Synopses & Reviews
Artists, teachers, army officers, housewives, elderly people, parents, and children with vision problems write about their experiences with the Bates Method and giving up their glasses in Better Eyesight. Major eye conditions (myopia, astigmaticsm, farsightedness, presbyopia, amblyopia, strabismus, cataract, gluacome, blindness) are discussed by Bates, other opthalmologists, the medical community, and readers. The significance of this literature is both historical and immediate. For the first time, the connection between eyestrain to shoulder and neck pain, headaches, and other muscular tension is discussed.

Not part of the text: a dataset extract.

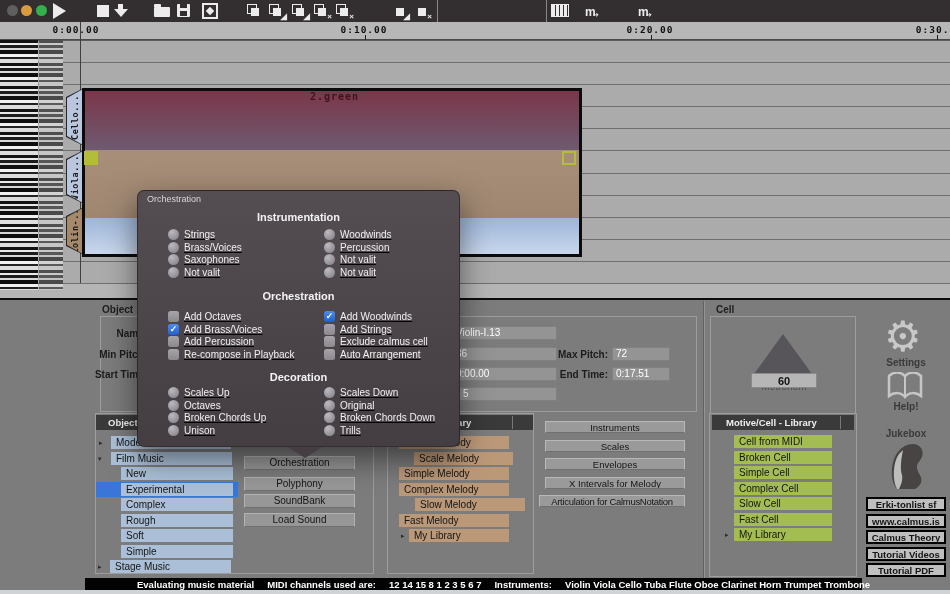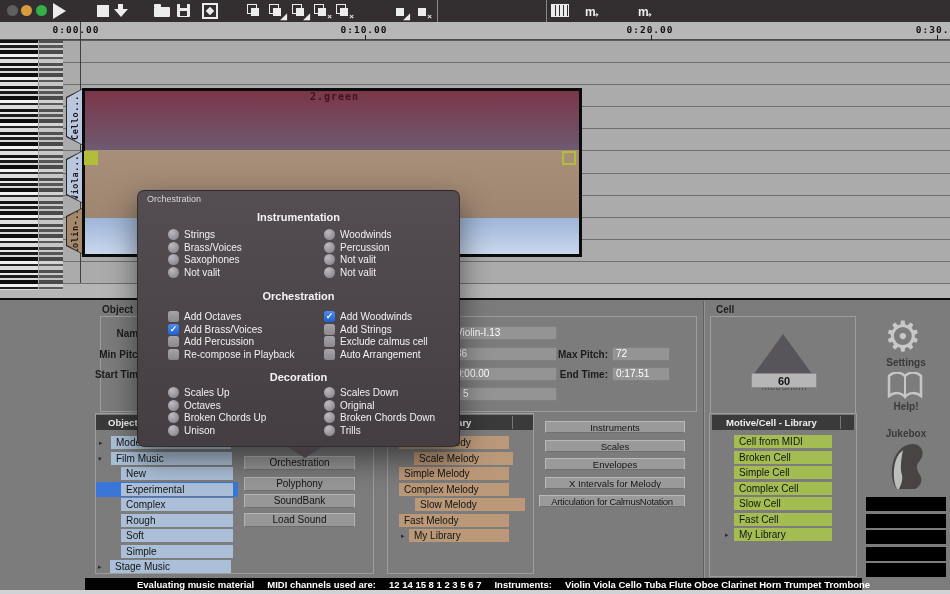"Strings" .drow { text-decoration: none -> underline }
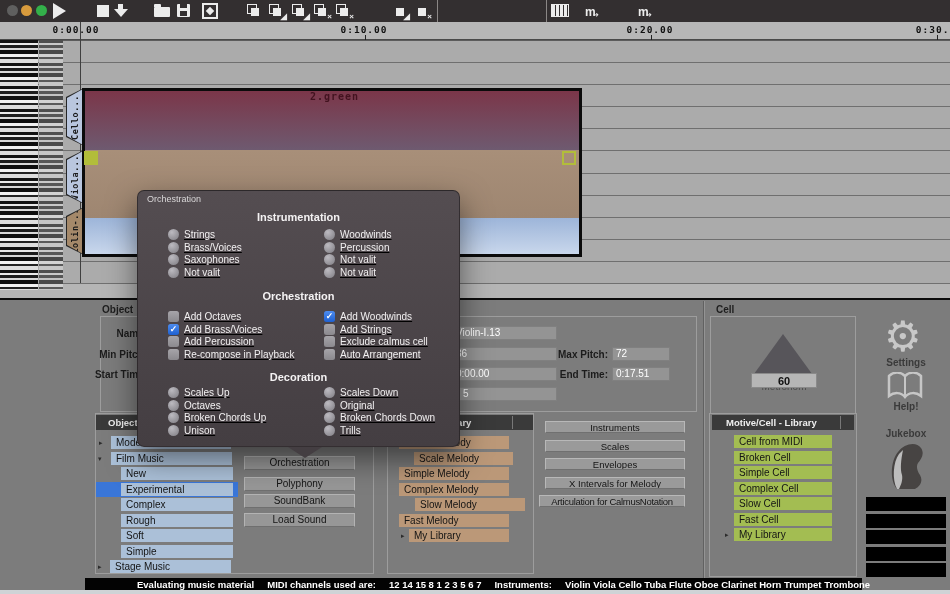"Erki-tonlist sf" .rlink { border: 7px solid #000000 -> 2px solid #000000 }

Between 1919 and 1930, Dr. William Bates wrote about his breakthroughs in vision improvement in his magazine Better Eyesight. This book reprints all 132 issues of this influential journal, which offered nonmedical solutions to such problems as near- and farsightedness, astigmatism, crossed eyes, and lazy eye. It includes appendices on how to become a Natural Eyesight Improvement Teacher, a biography of Bates, and excerpts from his nurse/wife's book Stories from the Clinic.
Includes bibliographical references (p. 651-654) and index.
About the Author
Thomas R. Quackenbush is a West Coast vision educator who, in Relearning to See, gave readers the most thorough and technical description of the Bates Method of natural vision improvement currently in existence. He showed how relearning correct vision habits and skills ("sketch, breathe, and blink") could loosen the rigidity of head, eye, and neck muscles that results in blur.